La città di Jonestown

Messo sotto accusa da più parti e sentendosi braccato, il reverendo prese segretamente accordi con il governo della Guyana per ottenere alcuni terreni nella giungla, dove fondò Jonestown. Nei progetti di Jones quella comunità sarebbe dovuta diventare un paradiso terrestre, un posto bucolico e solitario. Era il 1977. Quell’estate quasi mille persone, i «People Temples», abbandonarono tutto e si trasferirono con il reverendo in quel pezzo di terra a qualche chilometro dal piccolo villaggio di Port Kaituma. Alcuni erano scapati via in gran segreto, come la famiglia di un macellaio. Quando l’uomo tornò a casa non trovò più la moglie e i sette figli. Il suo appartamento era stato svuotato, i mobili erano stati venduti al negozio di oggetti di seconda mano della chiesa.

Ai nuovi arrivati veniva ritirato il passaporto e i documenti “per ragioni di sicurezza”. Chi manifestava apertamente il desiderio di tornare a casa, o criticava le condizioni di vita di Jonestown, veniva assegnato a “squadre di rieducazione”. Insomma, qualcosa di molto lontano dal paradiso promesso.
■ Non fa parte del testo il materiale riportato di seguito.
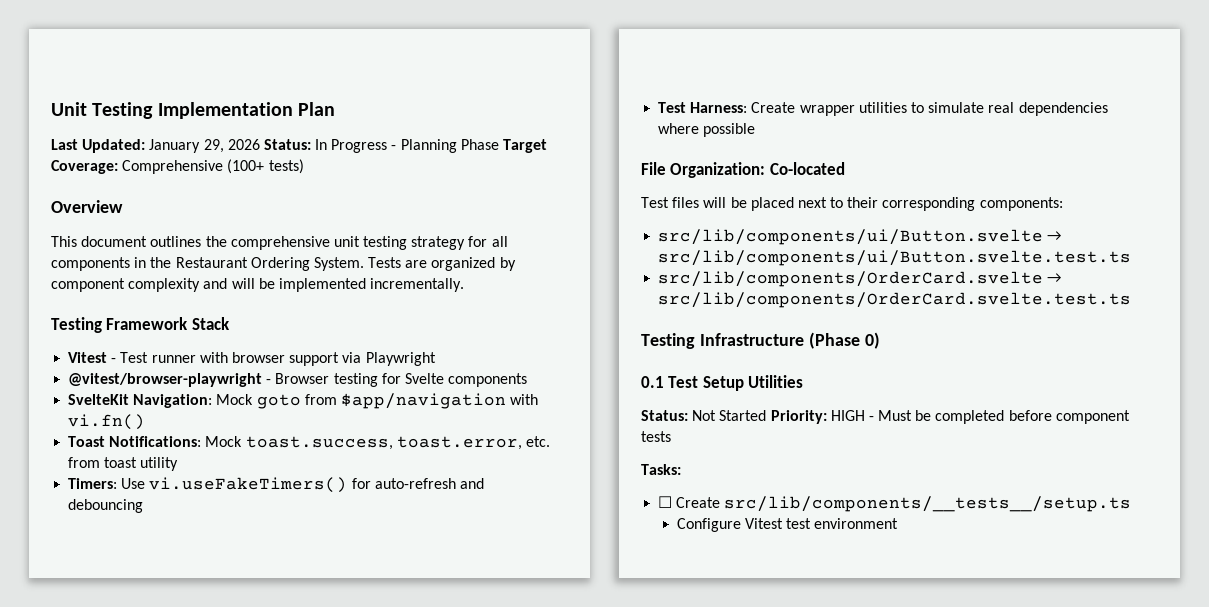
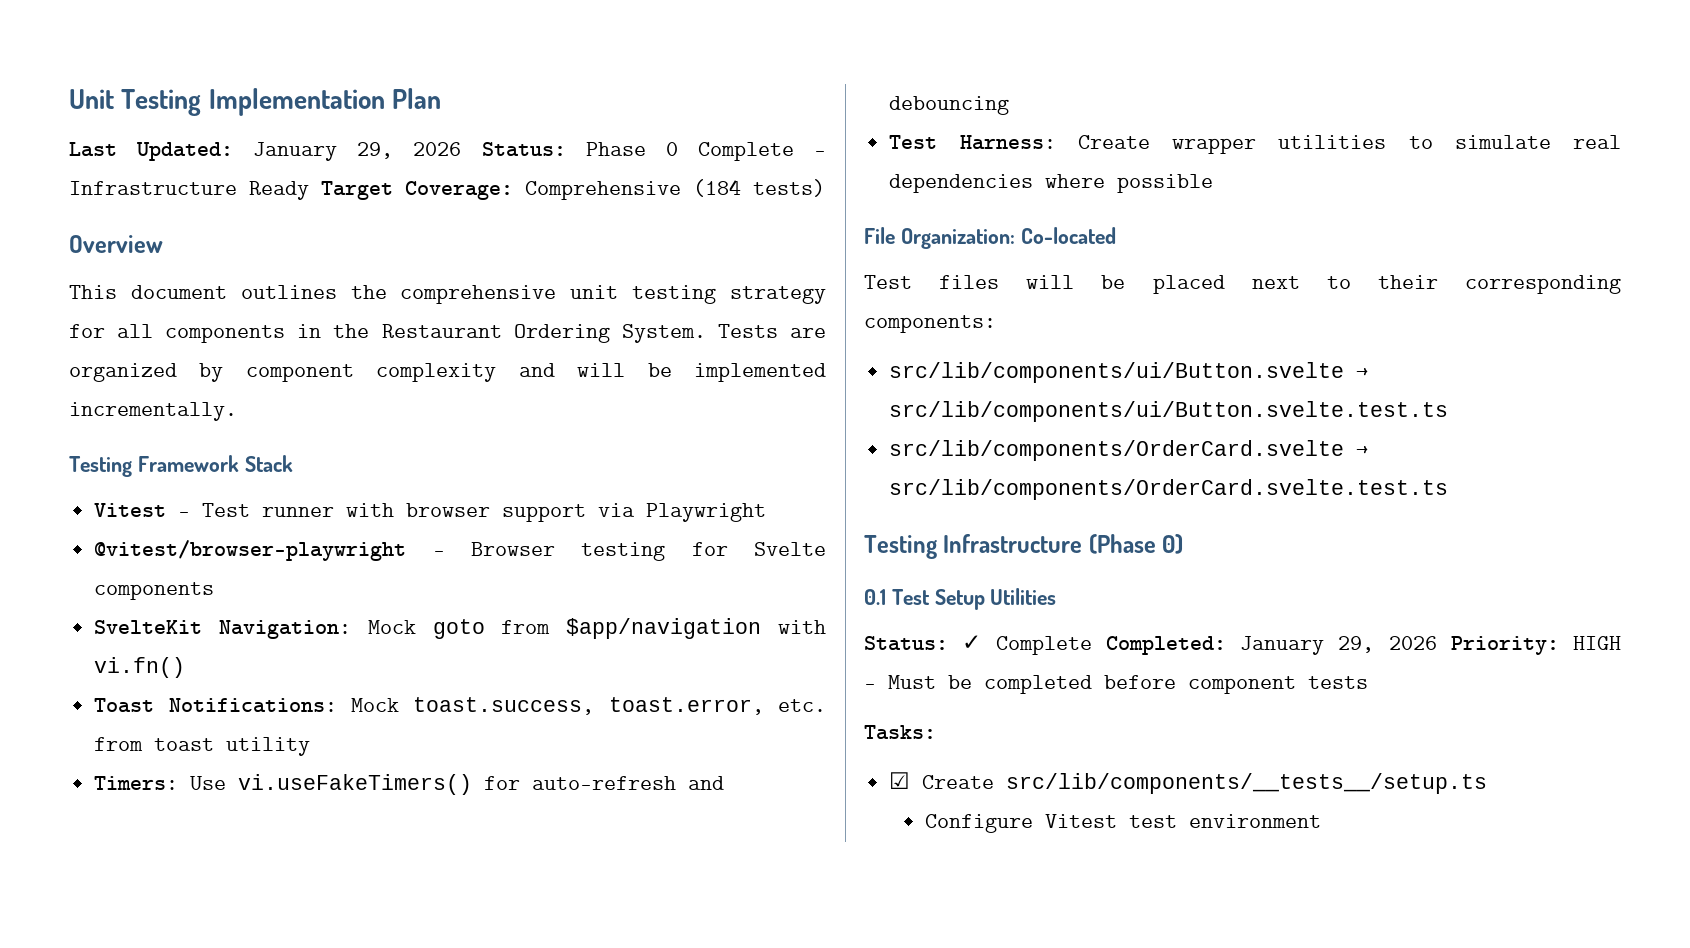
- Last Updated: January 29, 2026 Status: In Progress - Planning Phase Target Coverage: Comprehensive (100+ tests)
+ Last Updated: January 29, 2026 Status: Phase 0 Complete - Infrastructure Ready Target Coverage: Comprehensive (184 tests)
- Status: Not Started Priority: HIGH - Must be completed before component tests
+ Status: ✓ Complete Completed: January 29, 2026 Priority: HIGH - Must be completed before component tests
- ☐ Create src/lib/components/__tests__/setup.ts
+ ☑ Create src/lib/components/__tests__/setup.ts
Passa il tempo, ma alcuni familiari non si arrendono: sono convinti che i parenti siano trattenuti in quel luogo sperduto in mezzo alla giungla contro la loro volontà. Iniziano anche a trapelare i racconti di chi è riuscito a scappare. Alla fine, dopo una serie di pressioni e denunce, il Congresso degli Stati Uniti aprì un’indagine.

L’omicidio di Leo Ryan

Nel 1978, il deputato californiano Leo Ryan, conosciuto per la sua caparbietà ad occuparsi in prima persona dei problemi (si dice che si sia fatto rinchiudere per dieci giorni, usando uno pseudonimo, nella prigione di Folsom per verificare le condizioni dei carcerati), si recò in visita a Jonestown insieme a un gruppo di giornalisti per vedere con i suoi occhi cosa si nascondeva dentro quella comunità apparentemente felice. Il viaggio si concluse in un bagno di sangue: il politico venne ucciso da un seguace della setta su ordine di Jones, insieme ad altre quattro persone, durante una sparatoria mentre cercavano di ripartire dall’aeroporto con alcuni adepti che erano stati costretti a partire per la Guyana.

Il “suicidio rivoluzionario”

Il predicatore parlava spesso della necessità che i fedeli iniziassero a “programmare” la loro morte. Un evento così importante, diceva, non poteva essere lasciato al caso. Un pensiero inculcato anche nei suoi adepti. L’unico medico della comunità – un 29enne che non aveva mai finito gli studi di medicina e che soffriva di una pesante forma di depressione – nel suo giorno libero, progettava il modo migliore per uccidere gli uomini che nel resto della settimana cercava di curare, crescendo colture di germi nocivi.

Quanto accaduto il 18 novembre era stato in qualche modo “preparato”. Dopo l’omicidio del deputato, Jones sapeva di avere le ore contate. Era arrivato il momento giusto. Salì sull’altare e ordinò ai fedeli di compiere l’ultimo « sacrificio» per «difendersi dall’imminente invasione delle forze del Male».

Centinaia di persone bevvero un cocktail con succo di frutta, cianuro di potassio, Valium, idrato di cloralio (un anestetico) e cloruro di potassio, facendo la fila davanti a un enorme bidone. Jones, che aveva ordinato di iniziare dai bambini, invitò tutti a “morire con un po’ di dignità”.

Il veleno faceva effetto in pochi minuti. Il reverendo aspettò che tutti esalassero il loro ultimo respiro e si sparò un colpo di pistola alla tempia. Attorno a lui rimasero i cadaveri di quasi mille persone, il più grande suicidio di massa nella storia.